## Directions for this task
Below are some entries. Copy each line in them that holds "properties".

## Dataset records
◇ ◇ ◇ ◇
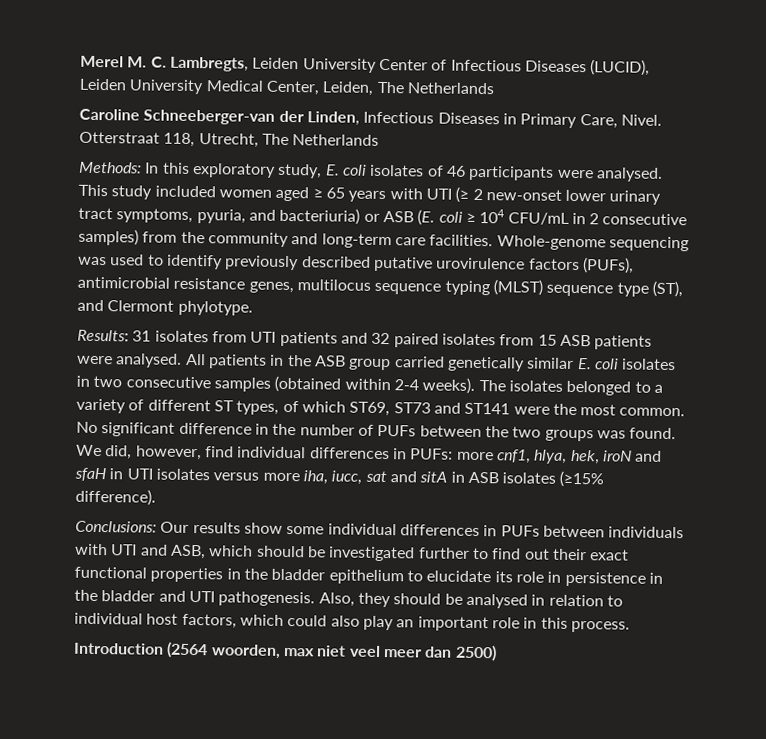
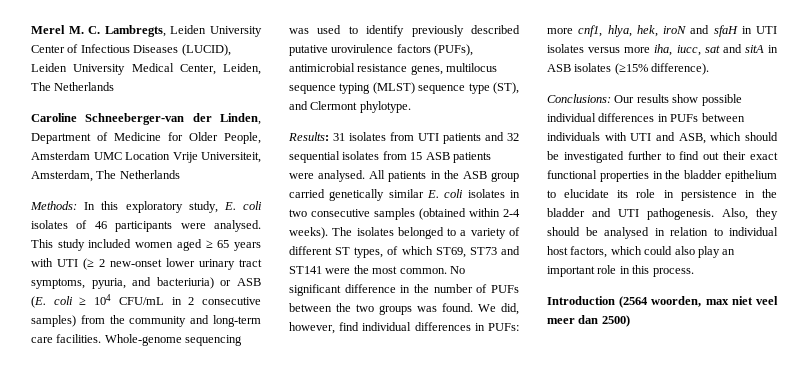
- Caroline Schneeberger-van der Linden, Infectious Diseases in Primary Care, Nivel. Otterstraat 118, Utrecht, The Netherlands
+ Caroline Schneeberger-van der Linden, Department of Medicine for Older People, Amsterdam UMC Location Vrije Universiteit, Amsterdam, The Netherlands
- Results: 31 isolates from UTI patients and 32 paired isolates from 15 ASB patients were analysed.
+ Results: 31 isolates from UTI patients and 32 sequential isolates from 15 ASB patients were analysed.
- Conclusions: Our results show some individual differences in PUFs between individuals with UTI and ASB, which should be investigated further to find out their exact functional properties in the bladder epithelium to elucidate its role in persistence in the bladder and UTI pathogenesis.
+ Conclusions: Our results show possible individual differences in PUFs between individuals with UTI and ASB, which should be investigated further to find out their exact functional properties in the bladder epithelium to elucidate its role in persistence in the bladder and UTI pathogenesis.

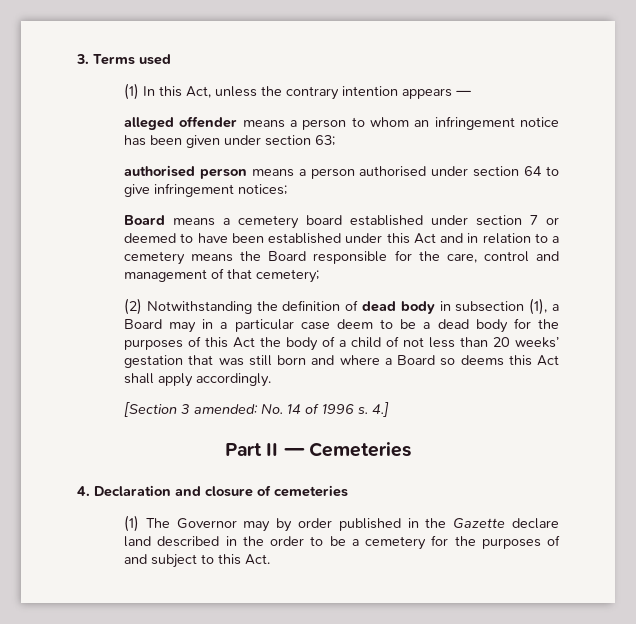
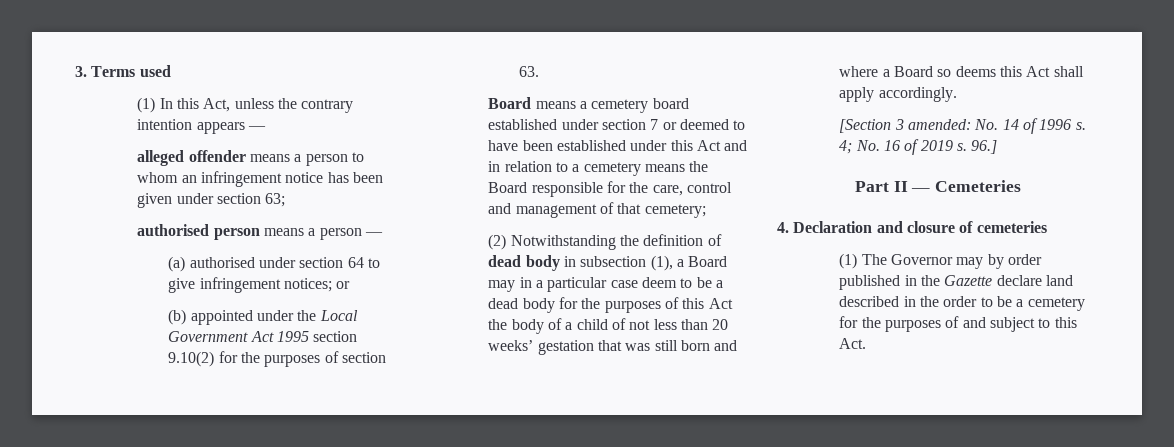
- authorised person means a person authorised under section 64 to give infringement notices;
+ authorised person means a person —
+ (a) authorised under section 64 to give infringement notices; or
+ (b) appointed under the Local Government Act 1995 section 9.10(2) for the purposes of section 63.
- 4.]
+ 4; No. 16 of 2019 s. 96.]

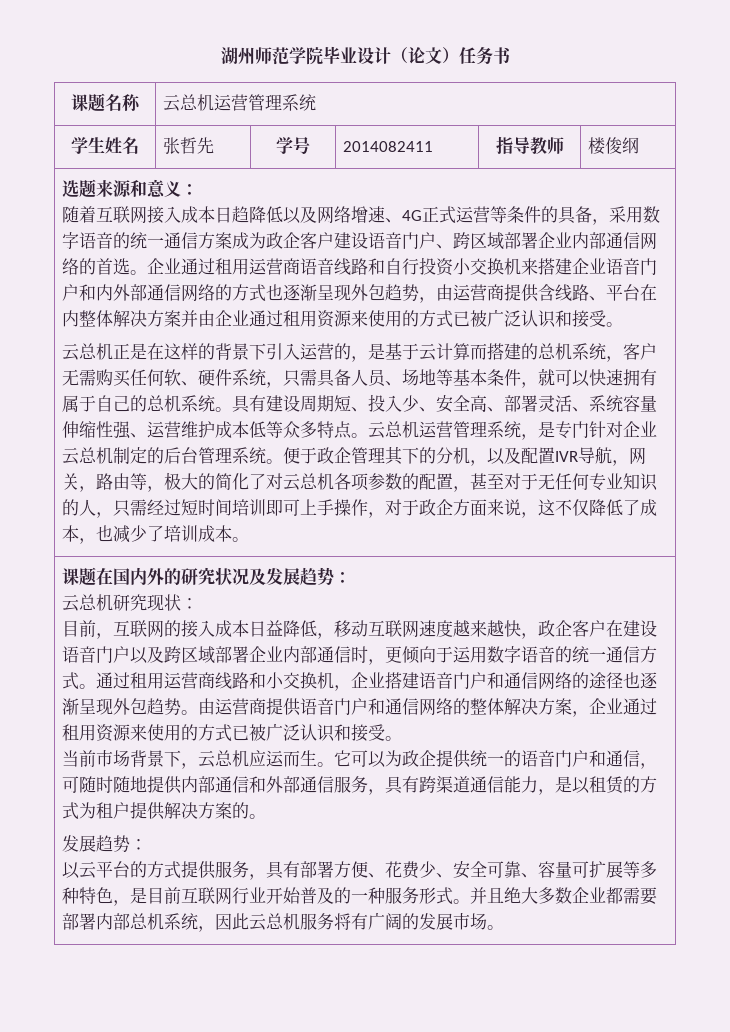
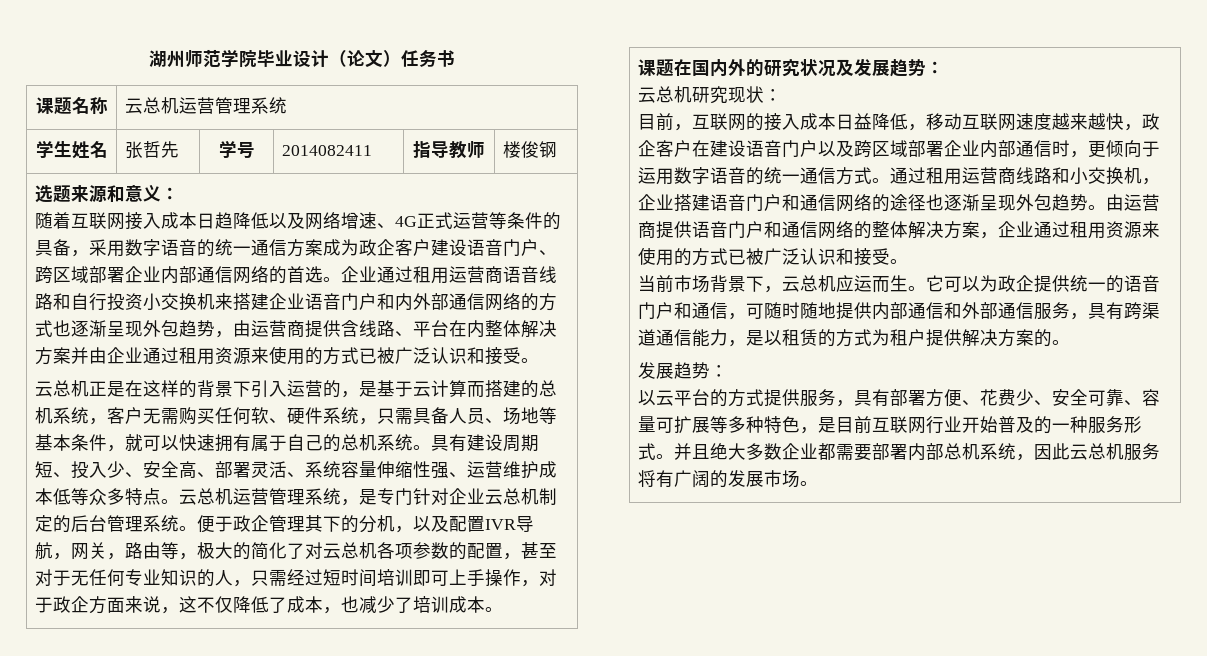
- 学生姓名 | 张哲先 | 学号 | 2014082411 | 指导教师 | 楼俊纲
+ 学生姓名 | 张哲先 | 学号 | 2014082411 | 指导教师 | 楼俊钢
◇ ◇ ◇ ◇
## Solution for this exercise
- Conclusions: Our results show some individual differences in PUFs between individuals with UTI and ASB, which should be investigated further to find out their exact functional properties in the bladder epithelium to elucidate its role in persistence in the bladder and UTI pathogenesis.
+ Conclusions: Our results show possible individual differences in PUFs between individuals with UTI and ASB, which should be investigated further to find out their exact functional properties in the bladder epithelium to elucidate its role in persistence in the bladder and UTI pathogenesis.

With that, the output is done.